== Exercise prompt ==
Because the pictures are not wanted, give back only the exact text of every entry below.

== Data ==
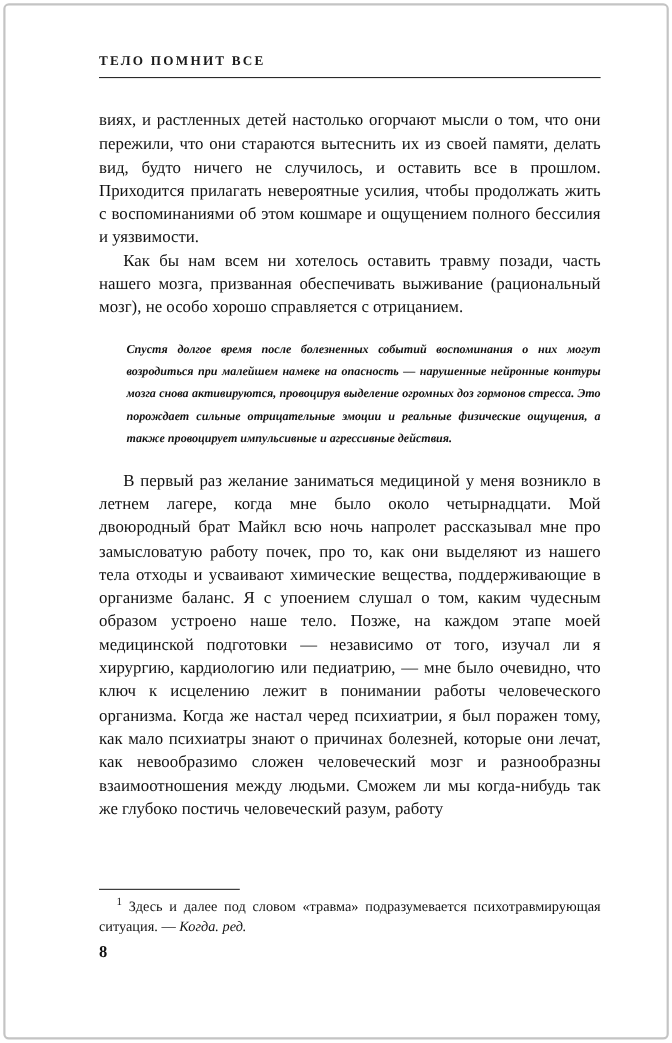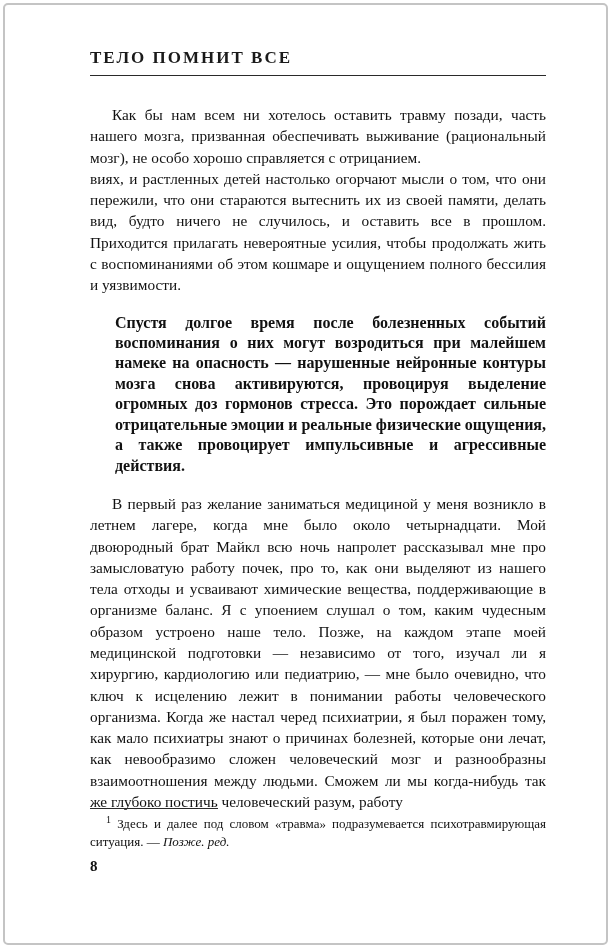--- a/index.html
+++ b/index.html
@@ -19,44 +19,45 @@
     border-radius:5px;
     pointer-events:none;
   }
   .content{
     position:absolute;
     left:90px;
     width:456px;
     top:48px;
   }
   .running-header{
-    font-size:17px;
+    font-size:12px;
     font-weight:bold;
     letter-spacing:2px;
     color:#1a1a1a;
   }
   .header-rule{
     border:none;
     border-top:1.5px solid #2a2a2a;
     margin:7px 0 0 0;
   }
   .body-text{
     margin-top:28px;
     font-size:15.3px;
     line-height:21.3px;
     text-align:justify;
   }
   p.para{margin:0;}
   p.indent{text-indent:22px;}
   .pull-quote{
     margin:17px 0 17px 25px;
     font-weight:bold;
-    font-size:16px;
+    font-size:11px;
     line-height:20.4px;
     text-align:justify;
+    font-style:italic;
   }
   sup.fn-ref{
     font-size:10px;
     line-height:0;
     vertical-align:super;
   }
   .footnote-block{
     position:absolute;
     left:90px;
     width:456px;
@@ -88,26 +89,26 @@
 <body>
 
 <div class="page">
   <div class="frame"></div>
 
   <div class="content">
     <div class="running-header">ТЕЛО ПОМНИТ ВСЕ</div>
     <hr class="header-rule">
 
     <div class="body-text">
+      <p class="para">виях, и растленных детей настолько огорчают мысли о том, что они пережили, что они стараются вытеснить их из своей памяти, делать вид, будто ничего не случилось, и оставить все в прошлом. Приходится прилагать невероятные усилия, чтобы продолжать жить с воспоминаниями об этом кошмаре и ощущением полного бессилия и уязвимости.</p>
       <p class="para indent">Как бы нам всем ни хотелось оставить травму позади, часть нашего мозга, призванная обеспечивать выживание (рациональный мозг), не особо хорошо справляется с отрицанием.</p>
-      <p class="para">виях, и растленных детей настолько огорчают мысли о том, что они пережили, что они стараются вытеснить их из своей памяти, делать вид, будто ничего не случилось, и оставить все в прошлом. Приходится прилагать невероятные усилия, чтобы продолжать жить с воспоминаниями об этом кошмаре и ощущением полного бессилия и уязвимости.</p>
       <div class="pull-quote">Спустя долгое время после болезненных событий воспоминания о них могут возродиться при малейшем намеке на опасность — нарушенные нейронные контуры мозга снова активируются, провоцируя выделение огромных доз гормонов стресса. Это порождает сильные отрицательные эмоции и реальные физические ощущения, а также провоцирует импульсивные и агрессивные действия.</div>
       <p class="para indent">В первый раз желание заниматься медициной у меня возникло в летнем лагере, когда мне было около четырнадцати. Мой двоюродный брат Майкл всю ночь напролет рассказывал мне про замысловатую работу почек, про то, как они выделяют из нашего тела отходы и усваивают химические вещества, поддерживающие в организме баланс. Я с упоением слушал о том, каким чудесным образом устроено наше тело. Позже, на каждом этапе моей медицинской подготовки — независимо от того, изучал ли я хирургию, кардиологию или педиатрию, — мне было очевидно, что ключ к исцелению лежит в понимании работы человеческого организма. Когда же настал черед психиатрии, я был поражен тому, как мало психиатры знают о причинах болезней, которые они лечат, как невообразимо сложен человеческий мозг и разнообразны взаимоотношения между людьми. Сможем ли мы когда-нибудь так же глубоко постичь человеческий разум, работу</p>
     </div>
   </div>
 
   <div class="footnote-block">
     <hr class="footnote-rule">
-    <p class="footnote-text"><sup class="fn-ref">1</sup><span> Здесь и далее под словом «травма» подразумевается психотравмирующая ситуация. — </span><span class="attribution">Позже. ред.</span></p>
+    <p class="footnote-text"><sup class="fn-ref">1</sup><span> Здесь и далее под словом «травма» подразумевается психотравмирующая ситуация. — </span><span class="attribution">Когда. ред.</span></p>
   </div>
 
   <div class="page-number">8</div>
 </div>
 
 </body></html>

== Result of the exercise ==
--- a/index.html
+++ b/index.html
@@ -19,44 +19,45 @@
     border-radius:5px;
     pointer-events:none;
   }
   .content{
     position:absolute;
     left:90px;
     width:456px;
     top:48px;
   }
   .running-header{
-    font-size:17px;
+    font-size:12px;
     font-weight:bold;
     letter-spacing:2px;
     color:#1a1a1a;
   }
   .header-rule{
     border:none;
     border-top:1.5px solid #2a2a2a;
     margin:7px 0 0 0;
   }
   .body-text{
     margin-top:28px;
     font-size:15.3px;
     line-height:21.3px;
     text-align:justify;
   }
   p.para{margin:0;}
   p.indent{text-indent:22px;}
   .pull-quote{
     margin:17px 0 17px 25px;
     font-weight:bold;
-    font-size:16px;
+    font-size:11px;
     line-height:20.4px;
     text-align:justify;
+    font-style:italic;
   }
   sup.fn-ref{
     font-size:10px;
     line-height:0;
     vertical-align:super;
   }
   .footnote-block{
     position:absolute;
     left:90px;
     width:456px;
@@ -88,26 +89,26 @@
 <body>
 
 <div class="page">
   <div class="frame"></div>
 
   <div class="content">
     <div class="running-header">ТЕЛО ПОМНИТ ВСЕ</div>
     <hr class="header-rule">
 
     <div class="body-text">
+      <p class="para">виях, и растленных детей настолько огорчают мысли о том, что они пережили, что они стараются вытеснить их из своей памяти, делать вид, будто ничего не случилось, и оставить все в прошлом. Приходится прилагать невероятные усилия, чтобы продолжать жить с воспоминаниями об этом кошмаре и ощущением полного бессилия и уязвимости.</p>
       <p class="para indent">Как бы нам всем ни хотелось оставить травму позади, часть нашего мозга, призванная обеспечивать выживание (рациональный мозг), не особо хорошо справляется с отрицанием.</p>
-      <p class="para">виях, и растленных детей настолько огорчают мысли о том, что они пережили, что они стараются вытеснить их из своей памяти, делать вид, будто ничего не случилось, и оставить все в прошлом. Приходится прилагать невероятные усилия, чтобы продолжать жить с воспоминаниями об этом кошмаре и ощущением полного бессилия и уязвимости.</p>
       <div class="pull-quote">Спустя долгое время после болезненных событий воспоминания о них могут возродиться при малейшем намеке на опасность — нарушенные нейронные контуры мозга снова активируются, провоцируя выделение огромных доз гормонов стресса. Это порождает сильные отрицательные эмоции и реальные физические ощущения, а также провоцирует импульсивные и агрессивные действия.</div>
       <p class="para indent">В первый раз желание заниматься медициной у меня возникло в летнем лагере, когда мне было около четырнадцати. Мой двоюродный брат Майкл всю ночь напролет рассказывал мне про замысловатую работу почек, про то, как они выделяют из нашего тела отходы и усваивают химические вещества, поддерживающие в организме баланс. Я с упоением слушал о том, каким чудесным образом устроено наше тело. Позже, на каждом этапе моей медицинской подготовки — независимо от того, изучал ли я хирургию, кардиологию или педиатрию, — мне было очевидно, что ключ к исцелению лежит в понимании работы человеческого организма. Когда же настал черед психиатрии, я был поражен тому, как мало психиатры знают о причинах болезней, которые они лечат, как невообразимо сложен человеческий мозг и разнообразны взаимоотношения между людьми. Сможем ли мы когда-нибудь так же глубоко постичь человеческий разум, работу</p>
     </div>
   </div>
 
   <div class="footnote-block">
     <hr class="footnote-rule">
-    <p class="footnote-text"><sup class="fn-ref">1</sup><span> Здесь и далее под словом «травма» подразумевается психотравмирующая ситуация. — </span><span class="attribution">Позже. ред.</span></p>
+    <p class="footnote-text"><sup class="fn-ref">1</sup><span> Здесь и далее под словом «травма» подразумевается психотравмирующая ситуация. — </span><span class="attribution">Когда. ред.</span></p>
   </div>
 
   <div class="page-number">8</div>
 </div>
 
 </body></html>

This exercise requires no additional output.